Sunny GTi-R entstand für die Gruppe A
Für 1990 entwickelte Nissan die damals neue siebte Modellgeneration des Sunny zum Rallyeauto weiter. Als Basis nutzte man die dreitürige Variante. Im Gegensatz zu den normalen Serienmodellen kam hier ein Allradantrieb zum Einsatz, der auf dem bereits zuvor entwickelten ATTESA-System von Nissan aufbaute. Hierfür erhielt der Sunny GTi-R einen neuen Getriebetunnel, um die Kardanwelle nach hinten zu führen. Ein manuelles Fünfgang-Getriebe sorgte für die Kraftübertragung vom zwei Liter großen Vierzylinder-Turbomotor. Ein Garrett-GT28-Turbolader und ein über dem Triebwerk verbauter Ladeluftkühler verhalfen dem Wagen zu 162 kW/220 PS und 267 Newtonmetern Drehmoment. Um dem Ladedruck von 0,73 bar standzuhalten bestanden die Zylinderköpfe mit natriumgefüllten Auslassventilen aus Aluminium. Ebenso fertigte Nissan den Motorblock aus Aluminium und verwendete ihn auch im Primera für die britische Tourenwagenmeisterschaft.

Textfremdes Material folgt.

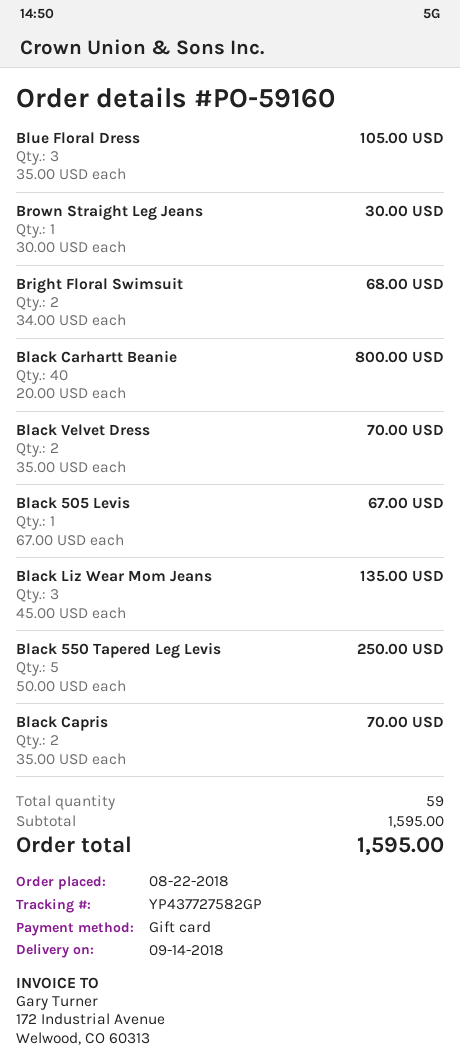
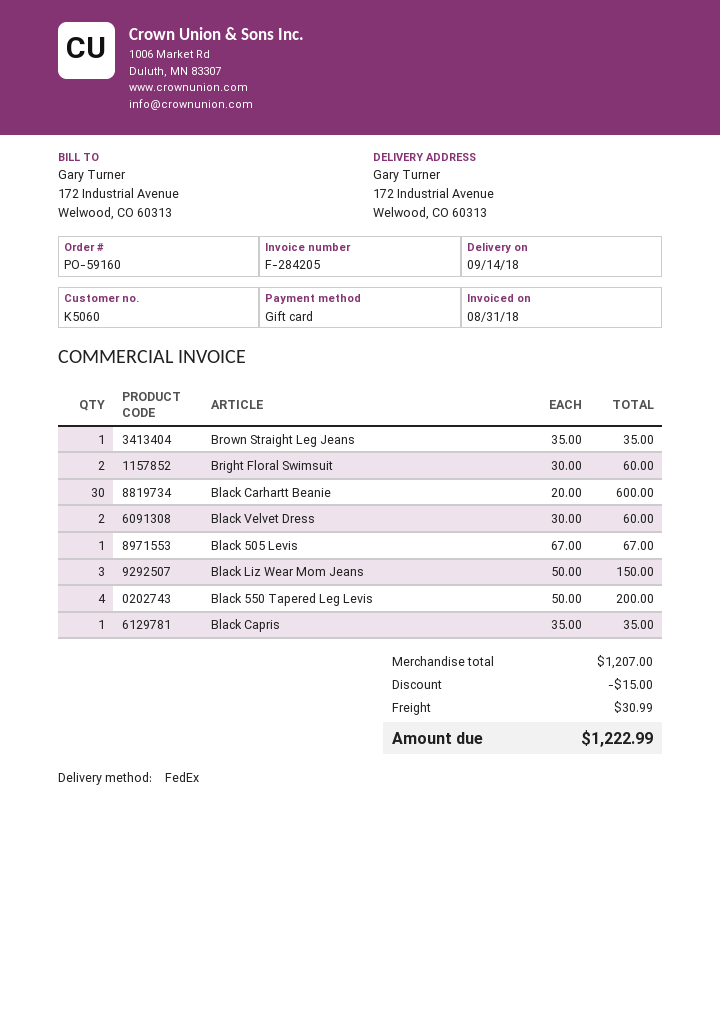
Blue Floral Dress: 3 x 35.00 = 105.00 -> none
Brown Straight Leg Jeans: 1 x 30.00 = 30.00 -> 1 x 35.00 = 35.00
Bright Floral Swimsuit: 2 x 34.00 = 68.00 -> 2 x 30.00 = 60.00
Black Carhartt Beanie: 40 x 20.00 = 800.00 -> 30 x 20.00 = 600.00
Black Velvet Dress: 2 x 35.00 = 70.00 -> 2 x 30.00 = 60.00
Black Liz Wear Mom Jeans: 3 x 45.00 = 135.00 -> 3 x 50.00 = 150.00
Black 550 Tapered Leg Levis: 5 x 50.00 = 250.00 -> 4 x 50.00 = 200.00
Black Capris: 2 x 35.00 = 70.00 -> 1 x 35.00 = 35.00
subtotal: 1595.00 -> 1207.00
discount: none -> 15.00
shipping: none -> 30.99
total: 1595.00 -> 1222.99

Aerodynamik schränkte Topspeed ein
Die Motorleistung reichte aus, um den Sunny GTi-R im Bedarfsfall in 6,4 Sekunden aus dem Stand auf Tempo 100 zu beschleunigen. Obwohl die Getriebeübersetzung theoretisch eine Höchstgeschwindigkeit im Bereich von 250 km/h ermöglicht hätte, wurde dies durch die Aerodynamik verhindert. Auf der Motorhaube wuchs dem GTi-R ein Powerdome mit Luftschlitzen, um dem Ladeluftkühler Platz zu machen. Zudem wuchs ihm über der Heckscheibe ein großer Spoiler. Durch diese Veränderungen erreichte der kompakte Dreitürer „nur“ 223 km/h. Bei einem Vergleichstests mit anderen Gruppe-A-Homologationsautos konnte sich der Nissan beim Spurtvermögen und der Rundenzeit auf dem kleinen Kurs von Hockenheim durchsetzen. Trotzdem blieb der Sunny GTi-R in Europa eine Seltenheit.

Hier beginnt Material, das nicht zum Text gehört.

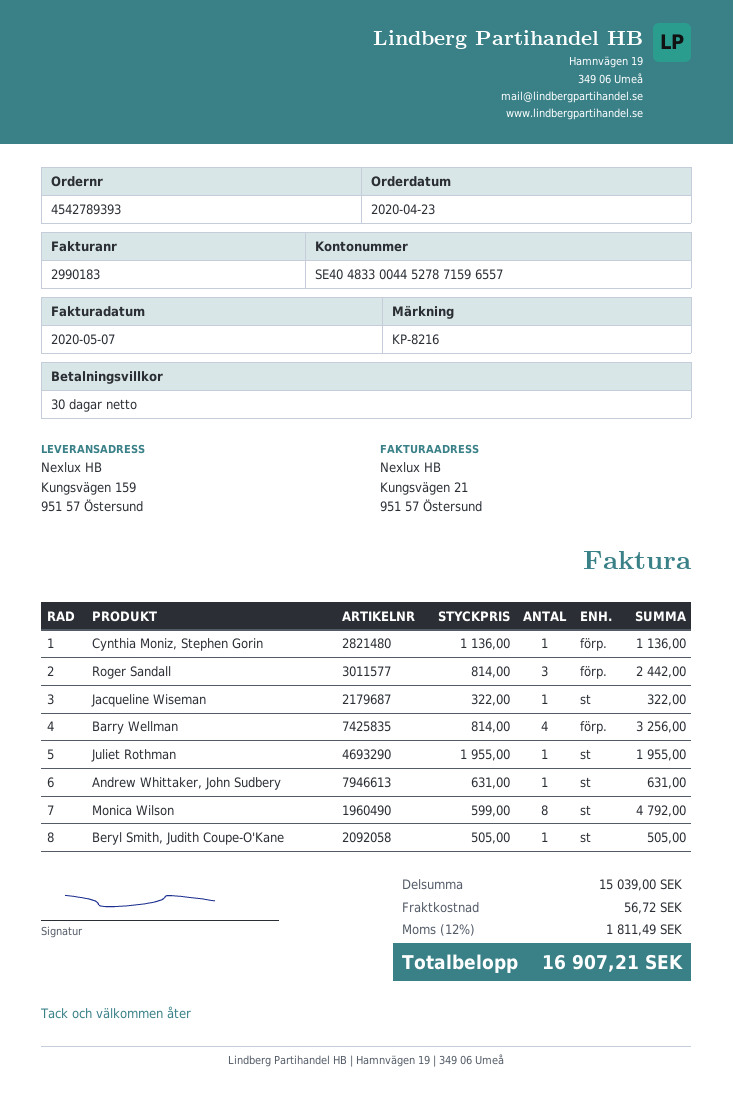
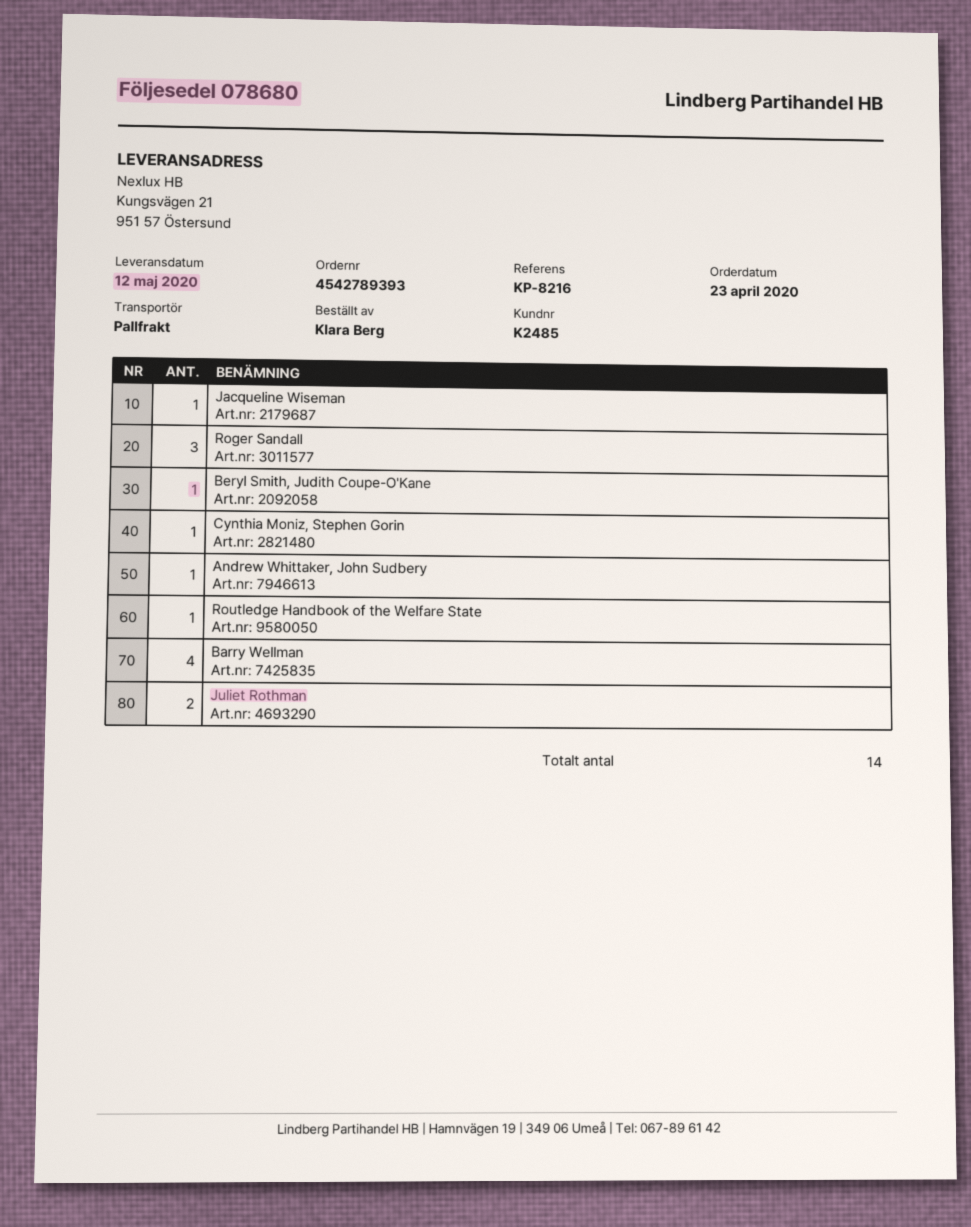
ship to: Kungsvägen 159, 951 57 Östersund -> Kungsvägen 21, 951 57 Östersund
Juliet Rothman: 1 -> 2
Monica Wilson: 8 -> none
Routledge Handbook of the Welfare State: none -> 1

Linkslenker blieben selten
Von insgesamt rund 15.000 produzierten Exemplaren rollten wohl nur etwa 1.000 mit Linkslenkung vom Band. 600 davon wurden zu einem Neupreis von 60.000 DM in Deutschland angeboten. Damit war der Nissan Sunny GTi-R doppelt so teuer wie ein Volkswagen Golf GTI und sogar dreimal so teuer wie die Basisversion des normalen Nissan Sunny. Die rechtsgelenkte Variante hieß auf diversen Märkten Pulsar GTi-R. In der Gruppe A blieben die Rallye-Erfolge indes aus. Speziell der weit oben verbaute Ladeluftkühler erwies sich als Schwachstelle, da er den Schwerpunkt erhöhte und schnell mit Wasser und Matsch in Kontakt kam. Die beste Platzierung war ein dritter Rang durch Stig Blomqvist 1992 in Schweden. Im gleichen Jahr belegte ein privates Rallyeteam die beiden vorderen Positionen in der Endwertung der kleineren Gruppe N mit zwei Sunny GTi-R.

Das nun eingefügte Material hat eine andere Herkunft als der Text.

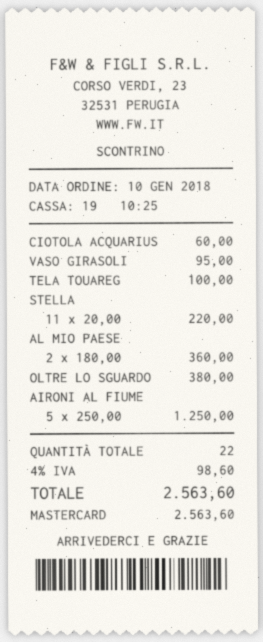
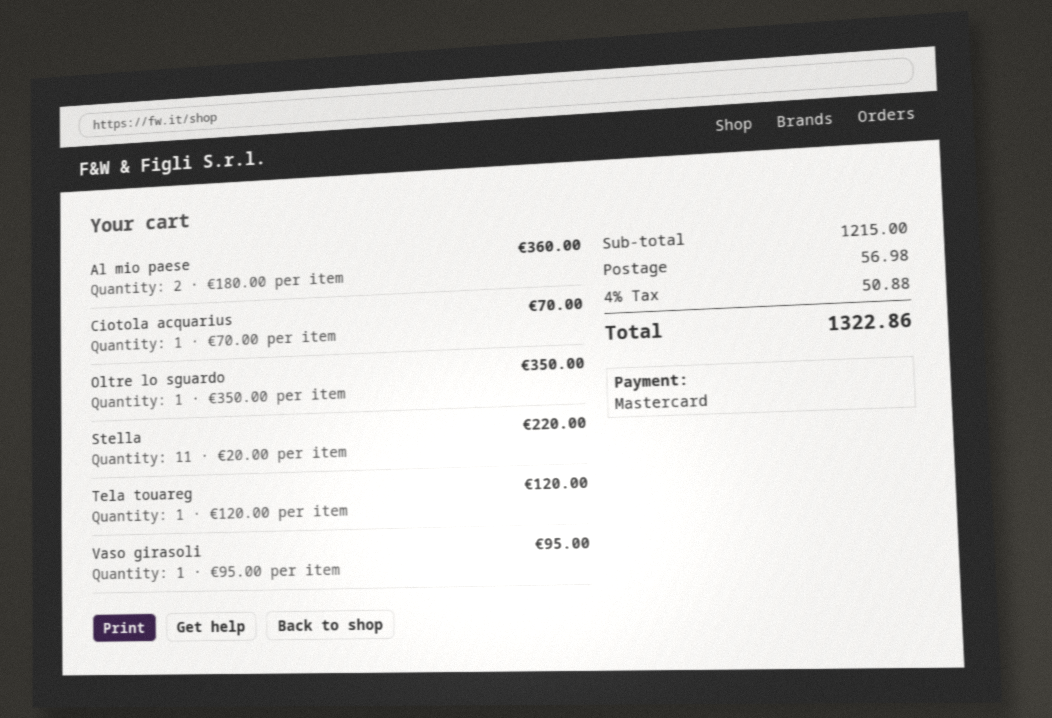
CIOTOLA ACQUARIUS: 1 x 60.00 = 60.00 -> 1 x 70.00 = 70.00
TELA TOUAREG: 1 x 100.00 = 100.00 -> 1 x 120.00 = 120.00
OLTRE LO SGUARDO: 1 x 380.00 = 380.00 -> 1 x 350.00 = 350.00
AIRONI AL FIUME: 5 x 250.00 = 1250.00 -> none
shipping: none -> 56.98
tax: 4% = 98.60 -> 4% = 50.88
total: 2563.60 -> 1322.86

Quasi-Neuwagen bei Artcurial
Artcurial versteigert Anfang März im Rahmen der Retromobile in Paris einen der seltenen linksgelenkten Sunny GTi-R. Es stammt aus der Sammlung des Franzosen Baudoin Lempereur, der sogar mal drei Stück gleichzeitig besaß. Diesen Wagen ließ er niemals für den Straßenverkehr zu und bewegte ihn auch sonst kaum. Auf dem Tacho stehen lediglich 136 Kilometer Laufleistung. Damit handelt es sich streng genommen um einen Neuwagen. Leider gingen sowohl die originalen Fahrzeugpapiere als auch der Hauptschlüssel verloren. Daher kommt das Auto mit dem Zweitschlüssel. Bei der Auktion in Paris erwartet Artcurial einen Zuschlagspreis zwischen 20.000 und 30.000 €. Wenig Geld für ein seltenes Homologationsfahrzeug für die Rallye-Weltmeisterschaft.